一番悲劇的なのは後継者争いの当事者になることだ。本人の野心もあろうが、勢力拡大を画策する家臣団や周辺勢力のそそのかしもあるだろう。織田信長と信行兄弟の争い、徳川家光と忠長兄弟の争いはつとに知られる。どちらも兄より弟のほうが聡明だという噂が立った。本日は毛利元就と元網兄弟の場合を見ることにしよう。
安芸高田市吉田町吉田と吉田町相合の境に「船山城跡」がある。
東西に長い城で郭の平坦面や堀切がよく分かる。それほど大規模な城ではないが、周囲は急峻で守りに適している。ここは毛利元就の弟元綱の城である。説明板を読んでみよう。

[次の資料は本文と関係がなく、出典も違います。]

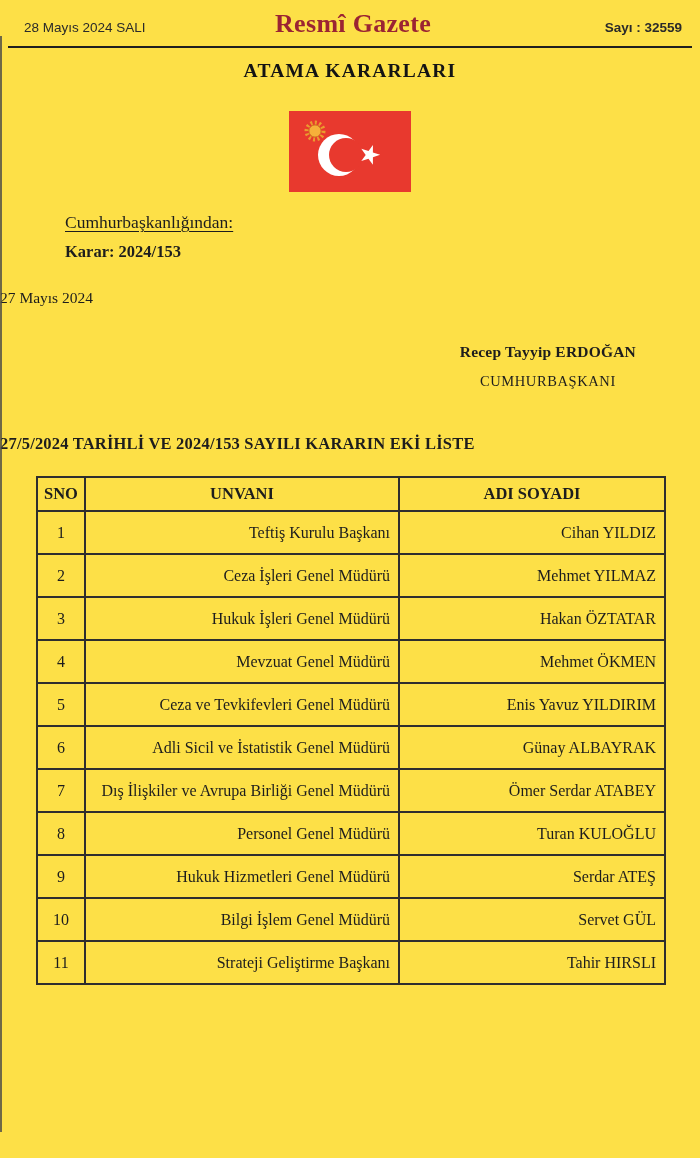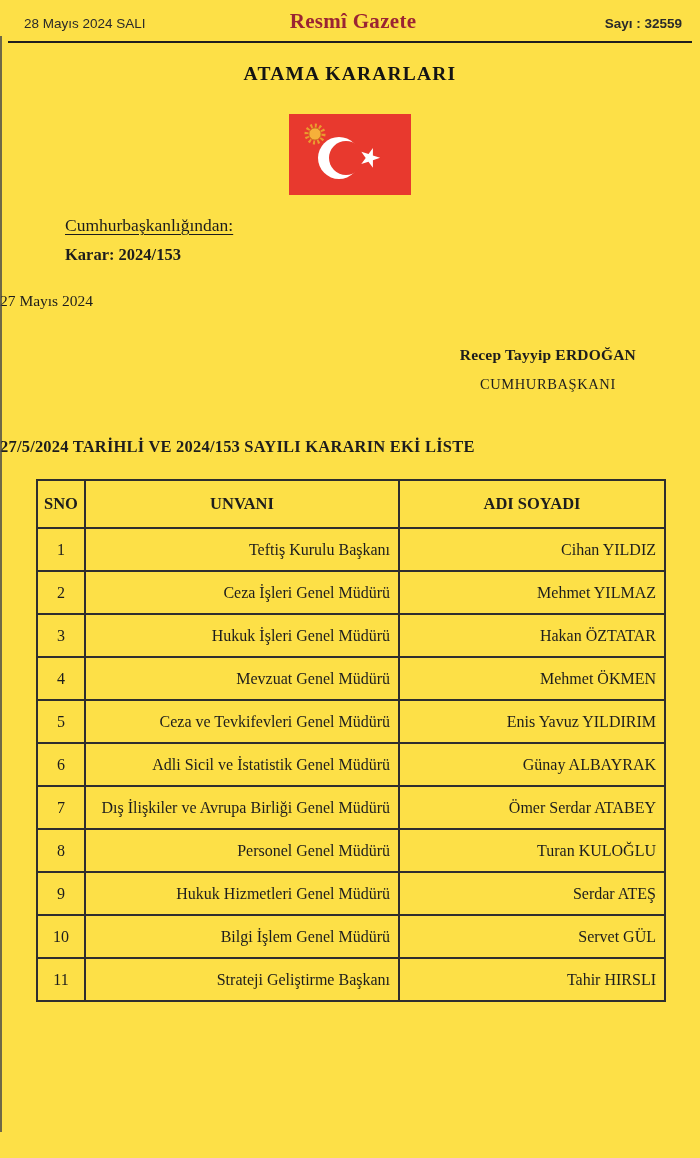--- a/index.html
+++ b/index.html
@@ -24,33 +24,33 @@
   
   .gz-header {
     display: flex;
     align-items: baseline;
     padding: 9px 18px 0 24px;
   }
   .gz-side { flex: 1; font-family: "Liberation Sans", "DejaVu Sans", sans-serif; font-size: 13.5px; color: #2a2a2a; }
   .gz-side.right { text-align: right; font-weight: bold; }
   .gz-masthead {
     flex: none;
-    font-size: 21px;
+    font-size: 26px;
     font-weight: bold;
     color: #9b2433;
     letter-spacing: .3px;
   }
   .gz-rule {
     margin: 7px 8px 0 8px;
     height: 0;
     border-top: 2px solid #1f1f1f;
   }
   
   .doc-title {
-    margin-top: 20px;
+    margin-top: 12px;
     text-align: center;
     font-size: 19.5px;
     font-weight: bold;
     letter-spacing: 1.2px;
     color: #141414;
   }
   
   .flag-wrap {
     margin-top: 29px;
     display: flex;
@@ -100,21 +100,21 @@
     width: 628px;
     border-collapse: collapse;
     table-layout: fixed;
   }
   table.annex th, table.annex td {
     border: 2px solid #2e2e2e;
     font-size: 16px;
     vertical-align: middle;
     box-sizing: border-box;
   }
-  table.annex th { height: 48px; font-weight: bold; text-align: center; font-size: 16.5px; }
+  table.annex th { height: 34px; font-weight: bold; text-align: center; font-size: 16.5px; }
   table.annex td { height: 43px; }
   col.c-sno  { width: 48px; }
   col.c-unv  { width: 314px; }
   col.c-name { width: 266px; }
   td.sno  { text-align: center; }
   td.unv, td.name { text-align: right; padding: 2px 8px 2px 12px; line-height: 20px; }
 </style>
 </head>
 <body>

船山城跡(ふなやましろあと)・船山社(ふなやましゃ)
高田郡吉田町左円(さえん)
この細声峠(ほそごえとうげ)の左側の山が船山で、この丘陵上に船山城跡がある。
郭は東西に延びる尾根上に直線に並び、中央の堀切によって東西の郭群に分かれる。
本城跡は、毛利元就の異母弟相合四郎元綱(あいおうしろうもとつな)が住んでいたが、一五二四(大永四)年元就の本家相続の際、元就に反逆を企てたかどにより誅せられた。(相合の明善寺の近くに相合四郎の墓と伝えられる五輪塔がある。)

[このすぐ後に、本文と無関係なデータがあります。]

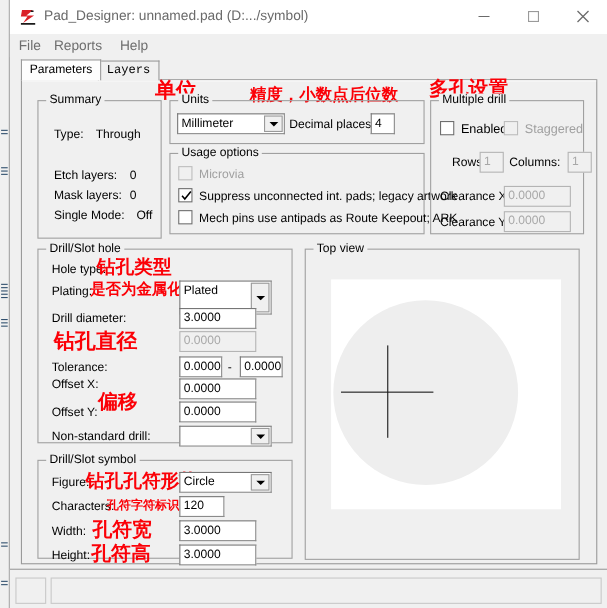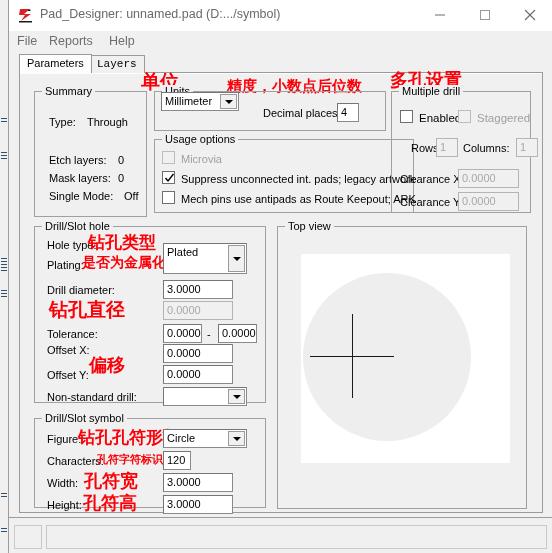--- a/index.html
+++ b/index.html
@@ -341,32 +341,32 @@
         <div class="lbl" style="left:14px; top:80px;">Mask layers:</div>
         <div class="lbl" style="left:83px; top:80px;">0</div>
 
         <div class="lbl" style="left:14px; top:98px;">Single Mode:</div>
         <div class="lbl" style="left:89px; top:98px;">Off</div>
       </div>
 
       <div class="group" style="left:134px; top:18px; width:232px; height:40px;">
         <div class="legend">Units</div>
 
-        <div class="combo" style="left:6px; top:0; width:78px; height:19px;">
+        <div class="combo" style="left:6px; top:11px; width:98px; height:19px;">
           <div class="cval">Millimeter</div>
           <div class="cbtn">
             <span class="arrow"></span>
           </div>
         </div>
 
         <div class="lbl" style="left:108px; top:15px;">Decimal places:</div>
         <div class="field" style="left:182px; top:11px; width:22px; height:19px;">4</div>
       </div>
 
-      <div class="group" style="left:134px; top:66px; width:260px; height:74px;">
+      <div class="group" style="left:134px; top:66px; width:232px; height:74px;">
         <div class="legend">Usage options</div>
 
         <div class="cb disabled" style="left:7px; top:11px;"></div>
         <div class="lbl dim" style="left:26px; top:13px;">Microvia</div>
 
         <div class="cb" style="left:7px; top:31px;">
           <svg class="tick" viewBox="0 0 11 12">
             <path d="M1.5 6 L4 9 L9.5 2" fill="none" stroke="#000" stroke-width="1.4"></path>
           </svg>
         </div>
@@ -399,21 +399,21 @@
       </div>
 
       <div class="group" style="left:14px; top:153px; width:232px; height:177px;">
         <div class="legend">Drill/Slot hole</div>
 
         <div class="lbl" style="left:12px; top:12px;">Hole type:</div>
         <div class="ann" style="left:53px; top:4px; font-size:17px;font-family:Liberation Mono, monospace;">钻孔类型</div>
 
         <div class="lbl" style="left:12px; top:32px;">Plating:</div>
         <div class="ann" style="left:47px; top:27px; font-size:14px;">是否为金属化孔</div>
-        <div class="combo" style="left:128px; top:16px; width:84px; height:31px;">
+        <div class="combo" style="left:128px; top:28px; width:84px; height:31px;">
           <div class="cval">Plated</div>
           <div class="cbtn">
             <span class="arrow"></span>
           </div>
         </div>
 
         <div class="lbl" style="left:12px; top:57px;">Drill diameter:</div>
         <div class="ann" style="left:14px; top:70px; font-size:19px;">钻孔直径</div>
         <div class="field" style="left:128px; top:53px; width:70px; height:19px;">3.0000</div>
         <div class="field disabled" style="left:128px; top:74px; width:70px; height:19px;">0.0000</div>
@@ -447,21 +447,21 @@
         <div class="ann" style="left:43px; top:7px; font-size:17px;">钻孔孔符形状</div>
         <div class="combo" style="left:128px; top:10px; width:84px; height:19px;">
           <div class="cval">Circle</div>
           <div class="cbtn">
             <span class="arrow"></span>
           </div>
         </div>
 
         <div class="lbl" style="left:12px; top:36px;">Characters:</div>
         <div class="ann" style="left:62px; top:33px; font-size:11px;">孔符字符标识</div>
-        <div class="field" style="left:128px; top:32px; width:28px; height:19px;">120</div>
+        <div class="field" style="left:128px; top:32px; width:41px; height:19px;">120</div>
 
         <div class="lbl" style="left:12px; top:58px;">Width:</div>
         <div class="ann" style="left:49px; top:50px; font-size:18px;">孔符宽</div>
         <div class="field" style="left:128px; top:54px; width:70px; height:19px;">3.0000</div>
 
         <div class="lbl" style="left:12px; top:80px;">Height:</div>
         <div class="ann" style="left:48px; top:72px; font-size:18px;">孔符高</div>
         <div class="field" style="left:128px; top:76px; width:70px; height:19px;">3.0000</div>
       </div>
 

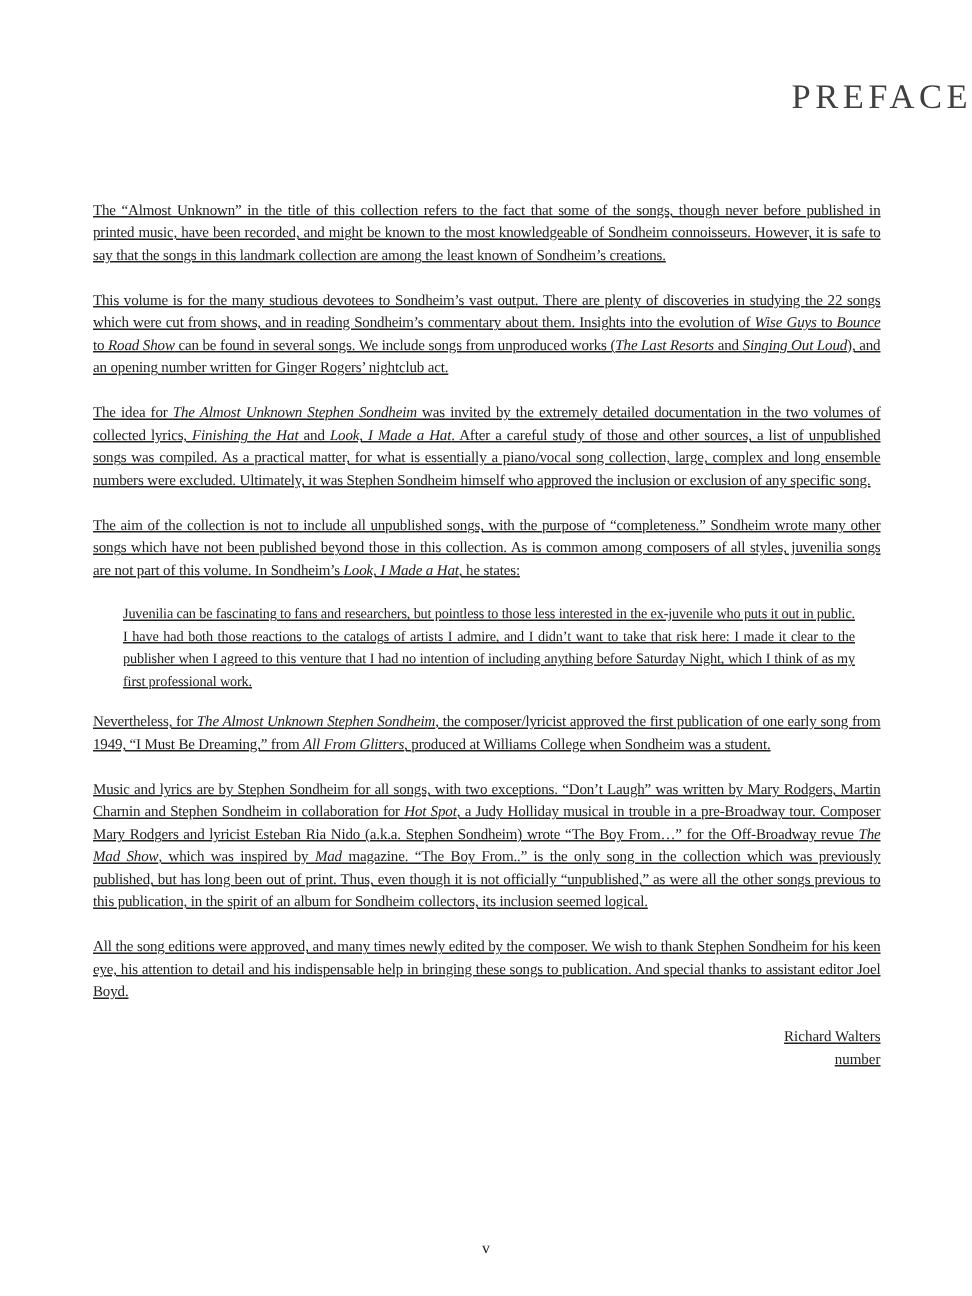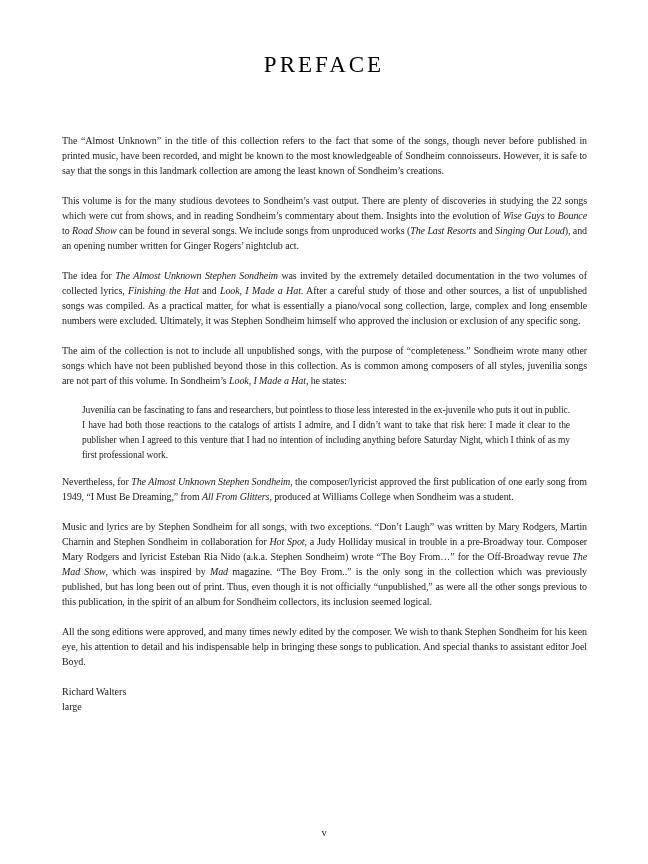--- a/index.html
+++ b/index.html
@@ -26,20 +26,21 @@
     font-size: 23px;
     font-weight: 400;
     letter-spacing: 3px;
     color: #9b9b9b;
   }
   .body {
     position: absolute;
     top: 133px;
     left: 62px;
     width: 525px;
+    text-decoration: underline;
   }
   .para {
     margin: 0 0 15px 0;
     font-size: 10px;
     line-height: 15px;
     text-align: justify;
     letter-spacing: -0.1px;
   }
   .quote {
     margin: 0 0 11px 20px;
@@ -47,50 +48,50 @@
     font-size: 9.5px;
     line-height: 15px;
     text-align: justify;
     letter-spacing: -0.1px;
   }
   .it {
     font-style: italic;
   }
   .signature {
     margin-top: 0;
-    text-align: left;
+    text-align: right;
     font-size: 10px;
     line-height: 15px;
   }
   .pagenum {
     position: absolute;
     bottom: 26px;
     left: 0;
     right: 0;
     text-align: center;
     font-size: 10.5px;
     color: #222222;
   }
 </style>
 </head>
 <body>
 
 <div class="page" style="background: rgb(255, 255, 255); color: rgb(34, 34, 34);">
-  <h1 class="title" style="color: #000000;">PREFACE</h1>
+  <h1 class="title" style="color: #404040; text-align: right;">PREFACE</h1>
 
   <main class="body" id="preface-body">
 
     <p class="para"><span>The “Almost Unknown” in the title of this collection refers to the fact that some of the songs, though never before published in printed music, have been recorded, and might be known to the most knowledgeable of Sondheim connoisseurs. However, it is safe to say that the songs in this landmark collection are among the least known of Sondheim’s creations.</span></p>
       <p class="para"><span>This volume is for the many studious devotees to Sondheim’s vast output. There are plenty of discoveries in studying the 22 songs which were cut from shows, and in reading Sondheim’s commentary about them. Insights into the evolution of </span><span class="it">Wise Guys</span><span> to </span><span class="it">Bounce</span><span> to </span><span class="it">Road Show</span><span> can be found in several songs. We include songs from unproduced works (</span><span class="it">The Last Resorts</span><span> and </span><span class="it">Singing Out Loud</span><span>), and an opening number written for Ginger Rogers’ nightclub act.</span></p>
       <p class="para"><span>The idea for </span><span class="it">The Almost Unknown Stephen Sondheim</span><span> was invited by the extremely detailed documentation in the two volumes of collected lyrics, </span><span class="it">Finishing the Hat</span><span> and </span><span class="it">Look, I Made a Hat</span><span>. After a careful study of those and other sources, a list of unpublished songs was compiled. As a practical matter, for what is essentially a piano/vocal song collection, large, complex and long ensemble numbers were excluded. Ultimately, it was Stephen Sondheim himself who approved the inclusion or exclusion of any specific song.</span></p>
       <p class="para"><span>The aim of the collection is not to include all unpublished songs, with the purpose of “completeness.” Sondheim wrote many other songs which have not been published beyond those in this collection. As is common among composers of all styles, juvenilia songs are not part of this volume. In Sondheim’s </span><span class="it">Look, I Made a Hat</span><span>, he states:</span></p>
       <p class="quote"><span>Juvenilia can be fascinating to fans and researchers, but pointless to those less interested in the ex-juvenile who puts it out in public. I have had both those reactions to the catalogs of artists I admire, and I didn’t want to take that risk here: I made it clear to the publisher when I agreed to this venture that I had no intention of including anything before Saturday Night, which I think of as my first professional work.</span></p>
       <p class="para"><span>Nevertheless, for </span><span class="it">The Almost Unknown Stephen Sondheim</span><span>, the composer/lyricist approved the first publication of one early song from 1949, “I Must Be Dreaming,” from </span><span class="it">All From Glitters</span><span>, produced at Williams College when Sondheim was a student.</span></p>
       <p class="para"><span>Music and lyrics are by Stephen Sondheim for all songs, with two exceptions. “Don’t Laugh” was written by Mary Rodgers, Martin Charnin and Stephen Sondheim in collaboration for </span><span class="it">Hot Spot</span><span>, a Judy Holliday musical in trouble in a pre-Broadway tour. Composer Mary Rodgers and lyricist Esteban Ria Nido (a.k.a. Stephen Sondheim) wrote “The Boy From…” for the Off-Broadway revue </span><span class="it">The Mad Show</span><span>, which was inspired by </span><span class="it">Mad</span><span> magazine. “The Boy From..” is the only song in the collection which was previously published, but has long been out of print. Thus, even though it is not officially “unpublished,” as were all the other songs previous to this publication, in the spirit of an album for Sondheim collectors, its inclusion seemed logical.</span></p>
       <p class="para"><span>All the song editions were approved, and many times newly edited by the composer. We wish to thank Stephen Sondheim for his keen eye, his attention to detail and his indispensable help in bringing these songs to publication. And special thanks to assistant editor Joel Boyd.</span></p>
       <div class="signature" id="signature-block">
       <div>Richard Walters</div>
-      <div>large</div>
+      <div>number</div>
     </div>
   </main>
 
   <div class="pagenum">v</div>
 </div>
 
 </body></html>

右上にある祠は、元綱の霊が成仏せず崇りをするので、村人が船山権現社として祀り、その霊を慰撫したものである。今では、左円地域の人々の守り神として祭られ毎年一〇月一〇日に例祭が行われる。
一九九七(平成九)年三月
吉田町教育委員会
誅されたのは相合四郎元網だけではない。渡辺勝(すぐる)、坂広秀という重臣も滅ぼされた。さらに背後には尼子氏がいたというから、御家乗っ取りの企みがあったのだろう。

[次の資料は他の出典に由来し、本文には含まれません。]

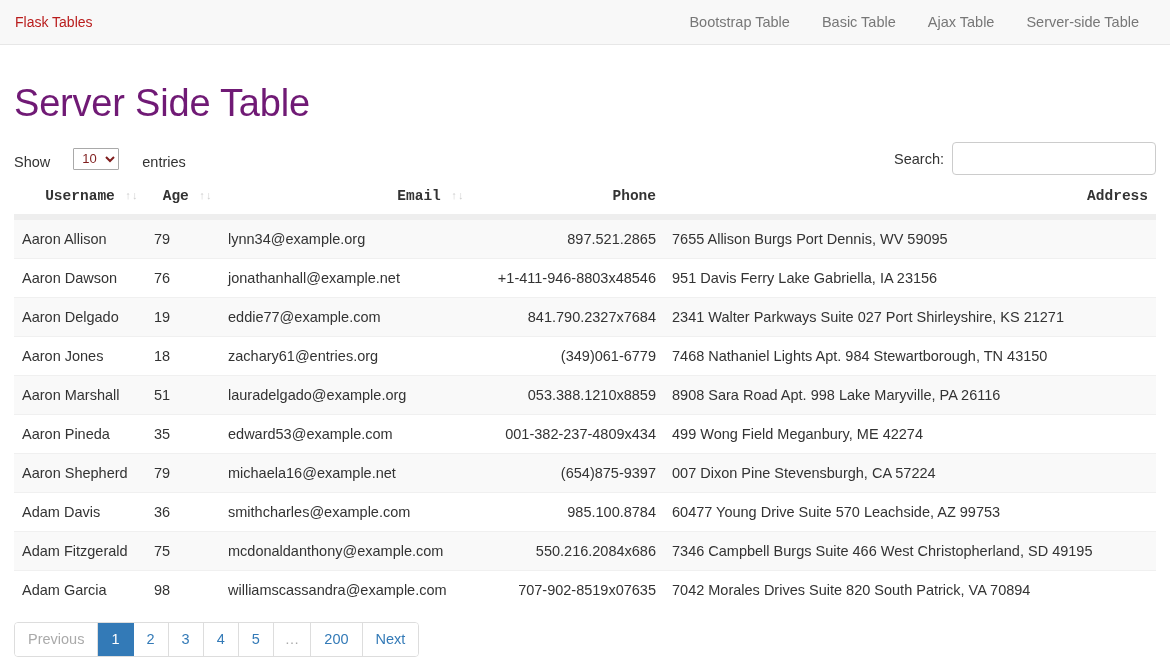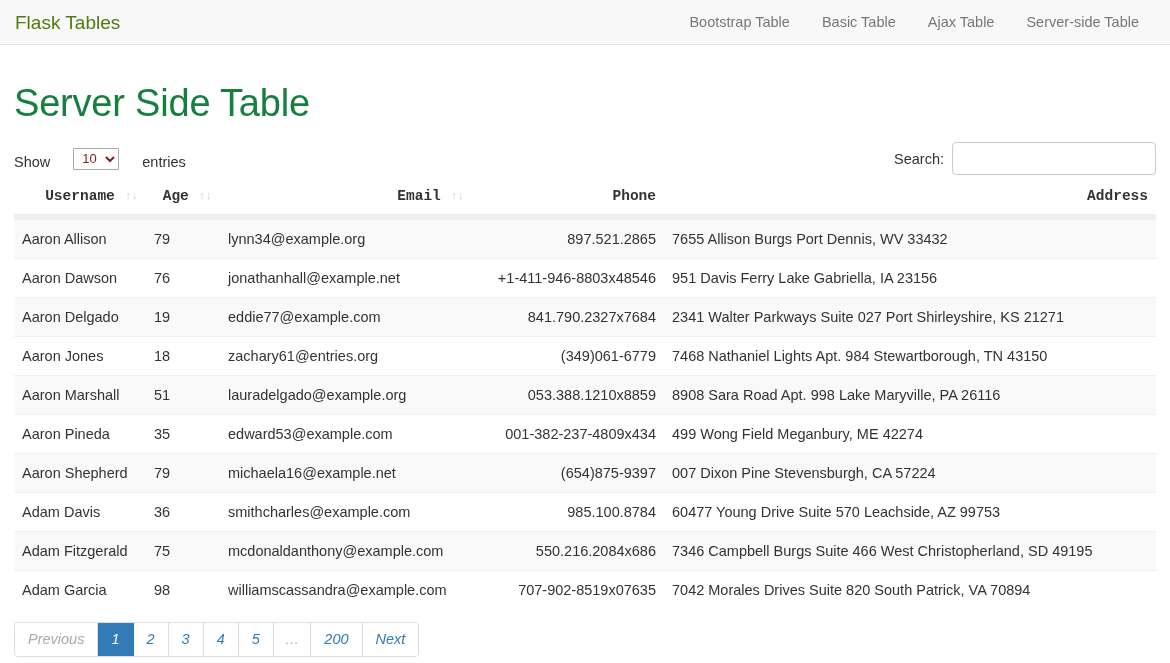--- a/index.html
+++ b/index.html
@@ -16,22 +16,22 @@
   .navbar {
     height: 45px;
     background: #f8f8f8;
     border-bottom: 1px solid #e7e7e7;
     display: flex;
     align-items: center;
     justify-content: space-between;
     padding: 0 15px 0 12px;
   }
   .brand {
-    font-size: 19px;
-    color: #4d7c0f;
+    font-size: 14px;
+    color: #b91c1c;
     line-height: 1;
     padding-left: 3px;
   }
   .nav-links {
     display: flex;
     align-items: center;
     gap: 0px;
   }
   .nav-link {
     font-size: 14.5px;
@@ -42,21 +42,21 @@
     white-space: nowrap;
   }
 
   
   .container {
     padding: 0 14px;
   }
   .page-title {
     font-size: 38px;
     font-weight: normal;
-    color: #15803d;
+    color: #701a75;
     margin: 38px 0 0 0;
     letter-spacing: -0.2px;
     line-height: 1.1;
   }
 
   .controls-row {
     display: flex;
     align-items: center;
     justify-content: space-between;
     margin-top: 17px;
@@ -160,21 +160,20 @@
     font-size: 14.5px;
     color: #333;
   }
   .pagination {
     display: flex;
     align-items: center;
     border: 1px solid #dddddd;
     border-radius: 4px;
     overflow: hidden;
     background: #fff;
-    font-style: italic;
   }
   .page-btn {
     font-size: 14.5px;
     color: #337ab7;
     padding: 7px 13px;
     border-right: 1px solid #dddddd;
     background: #ffffff;
     line-height: 1.35;
     cursor: pointer;
     user-select: none;
@@ -251,21 +250,21 @@
           </div>
         </th>
       </tr>
     </thead>
     <tbody>
         <tr>
           <td class="col-username">Aaron Allison</td>
           <td class="col-age">79</td>
           <td class="col-email">lynn34@example.org</td>
           <td class="col-phone">897.521.2865</td>
-          <td class="col-address">7655 Allison Burgs Port Dennis, WV 33432</td>
+          <td class="col-address">7655 Allison Burgs Port Dennis, WV 59095</td>
         </tr>
         <tr>
           <td class="col-username">Aaron Dawson</td>
           <td class="col-age">76</td>
           <td class="col-email">jonathanhall@example.net</td>
           <td class="col-phone">+1-411-946-8803x48546</td>
           <td class="col-address">951 Davis Ferry Lake Gabriella, IA 23156</td>
         </tr>
         <tr>
           <td class="col-username">Aaron Delgado</td>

峠に降りて反対側の山を少し登ると「船山神社」がある。元綱の霊が成仏せず祟りをしたというから、元綱は利用されただけで謀反の意志はなかったのかもしれない。説明板で紹介されている相合四郎の墓にも行ってみよう。
安芸高田市吉田町相合に「相合四郎之墓」と刻まれた石と塔の残欠がある。
この「相合四郎」が謎なのは、あの有名な『陰徳太平記』に「相合フ四郎就勝」として登場し、謀反を起こしているからだ。確かに元就の弟就勝(なりかつ)は四男で、元綱は三男である。しかし、大永四年に滅ぼされたのは元綱であって就勝ではない。では、この相合四郎とはどちら?という疑問も残る。
就勝が謀反したという『陰徳太平記』の記述は誤っているのだが、巻第五「相合就勝謀反付生害之事」に興味深い記述がある。
上総介就勝は九郎義経にも劣らず軽業(かるわざ)兵法の達者にて
この就勝を元綱と読み替えて、義経のようなイケメン武将とする見方がある。イケメンだったかどうかは分からないが、『陰徳太平記』には壮絶な討死が描かれており、毛利の当主に推されるだけの資質があったのかもしれない。
これだけの大事件でありながら、元就はこの粛清について一切記録に残していないという。元就にとって兄弟が争うなど、あってはならないことだったのだ。おそらく、このつらい記憶が、兄弟結束せよという三矢の訓(みつやのおしえ)につながったことは間違いないだろう。